BEGIN

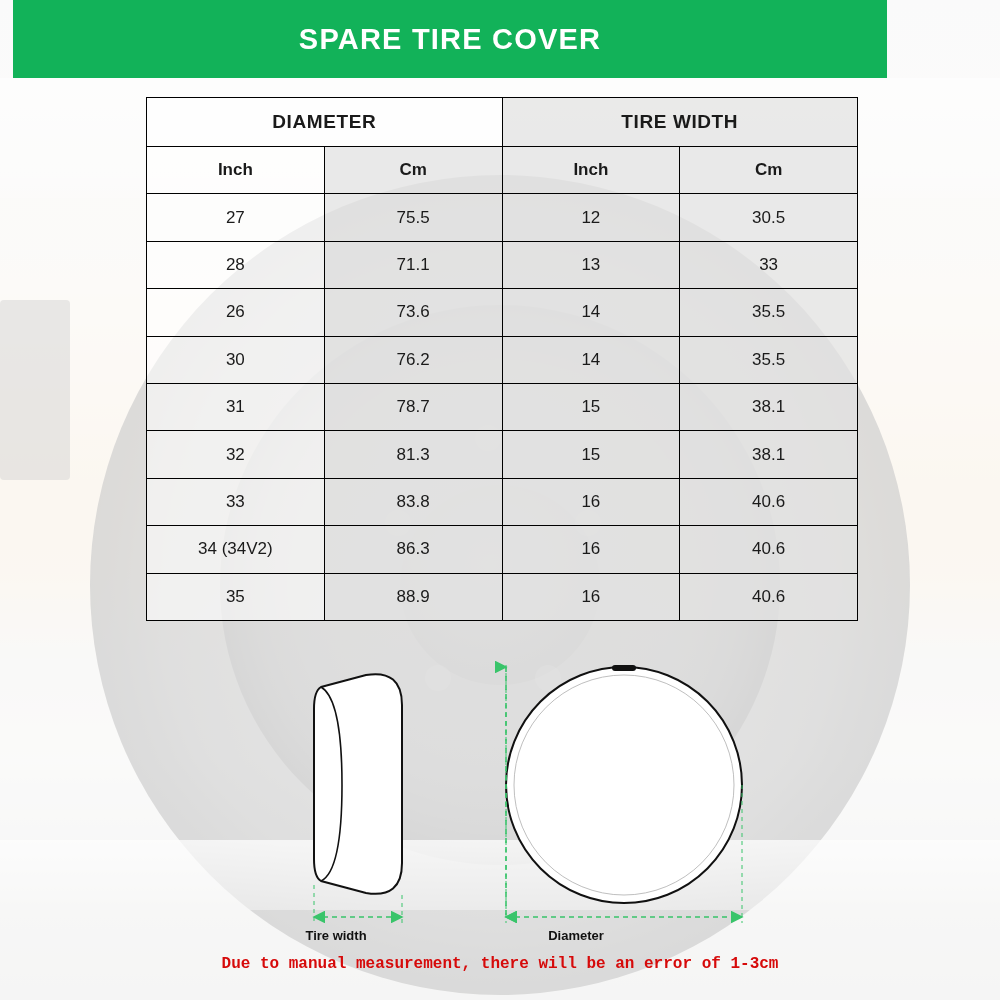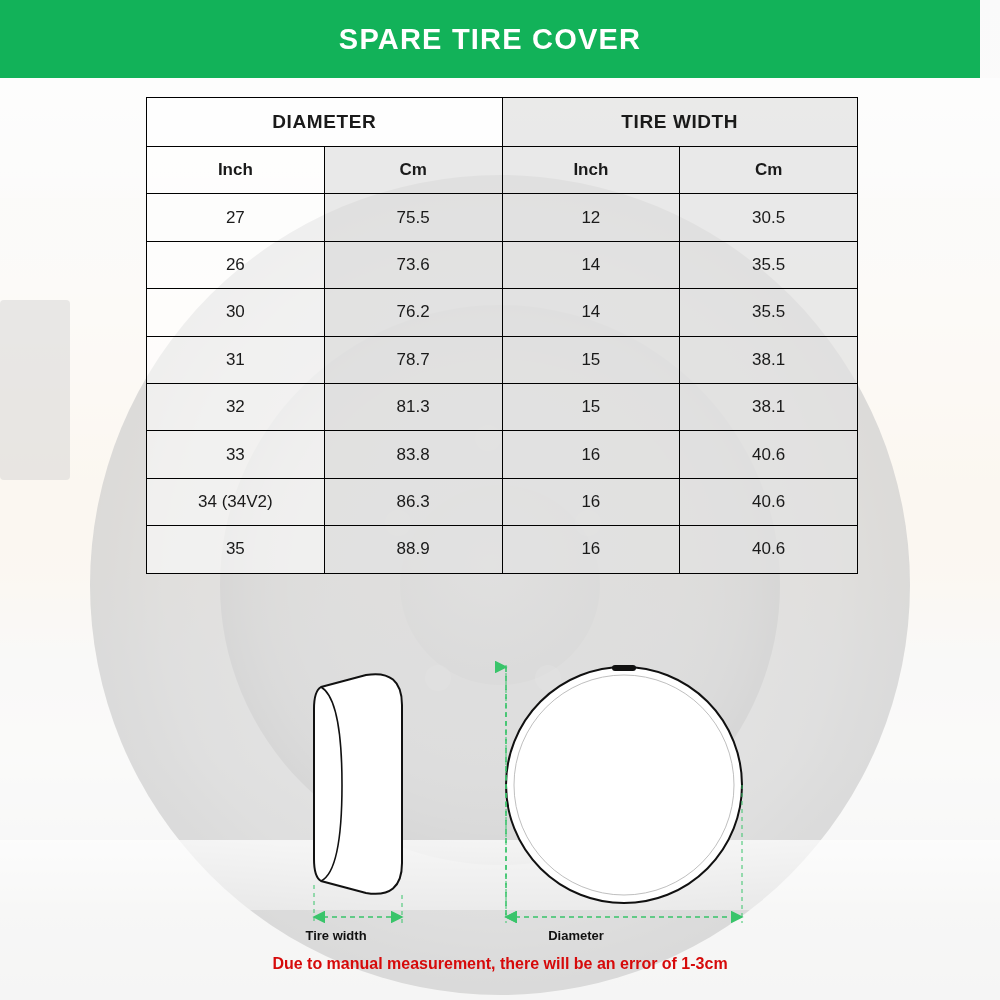--- a/index.html
+++ b/index.html
@@ -98,22 +98,22 @@
   }
   .bg-veil {
     position: absolute;
     left: 0; top: 0; width: 1000px; height: 1000px;
     background: rgba(255,255,255,0.78);
   }
 
   
   #header {
     position: absolute;
-    left: 0; top: 0;
-    width: 980px; height: 78px;
+    left: 13px; top: 0;
+    width: 874px; height: 78px;
     background: #12b259;
     display: flex;
     align-items: center;
     justify-content: center;
     z-index: 3;
   }
   #header-title {
     color: #ffffff;
     font-size: 29px;
     font-weight: bold;
@@ -177,20 +177,21 @@
   
   #footer-note {
     position: absolute;
     left: 0; top: 955px;
     width: 1000px;
     text-align: center;
     color: #d60a0a;
     font-size: 16px;
     font-weight: bold;
     z-index: 3;
+    font-family: Liberation Mono, monospace;
   }
 </style>
 </head>
 <body>
 
 <div id="bg-photo">
   <div class="bg-sky"></div>
   <div class="bg-rail-top"></div>
   <div class="bg-dark-left"></div>
   <div class="bg-tire">
@@ -226,20 +227,26 @@
       </tr>
     </thead>
     <tbody>
       <tr>
         <td>27</td>
         <td class="shade">75.5</td>
         <td class="shade">12</td>
         <td class="shade">30.5</td>
       </tr>
       <tr>
+        <td>28</td>
+        <td class="shade">71.1</td>
+        <td class="shade">13</td>
+        <td class="shade">33</td>
+      </tr>
+      <tr>
         <td>26</td>
         <td class="shade">73.6</td>
         <td class="shade">14</td>
         <td class="shade">35.5</td>
       </tr>
       <tr>
         <td>30</td>
         <td class="shade">76.2</td>
         <td class="shade">14</td>
         <td class="shade">35.5</td>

END

Problem details:
With the images excluded, all entries are to be given again exactly.

Response area:
--- a/index.html
+++ b/index.html
@@ -98,22 +98,22 @@
   }
   .bg-veil {
     position: absolute;
     left: 0; top: 0; width: 1000px; height: 1000px;
     background: rgba(255,255,255,0.78);
   }
 
   
   #header {
     position: absolute;
-    left: 0; top: 0;
-    width: 980px; height: 78px;
+    left: 13px; top: 0;
+    width: 874px; height: 78px;
     background: #12b259;
     display: flex;
     align-items: center;
     justify-content: center;
     z-index: 3;
   }
   #header-title {
     color: #ffffff;
     font-size: 29px;
     font-weight: bold;
@@ -177,20 +177,21 @@
   
   #footer-note {
     position: absolute;
     left: 0; top: 955px;
     width: 1000px;
     text-align: center;
     color: #d60a0a;
     font-size: 16px;
     font-weight: bold;
     z-index: 3;
+    font-family: Liberation Mono, monospace;
   }
 </style>
 </head>
 <body>
 
 <div id="bg-photo">
   <div class="bg-sky"></div>
   <div class="bg-rail-top"></div>
   <div class="bg-dark-left"></div>
   <div class="bg-tire">
@@ -226,20 +227,26 @@
       </tr>
     </thead>
     <tbody>
       <tr>
         <td>27</td>
         <td class="shade">75.5</td>
         <td class="shade">12</td>
         <td class="shade">30.5</td>
       </tr>
       <tr>
+        <td>28</td>
+        <td class="shade">71.1</td>
+        <td class="shade">13</td>
+        <td class="shade">33</td>
+      </tr>
+      <tr>
         <td>26</td>
         <td class="shade">73.6</td>
         <td class="shade">14</td>
         <td class="shade">35.5</td>
       </tr>
       <tr>
         <td>30</td>
         <td class="shade">76.2</td>
         <td class="shade">14</td>
         <td class="shade">35.5</td>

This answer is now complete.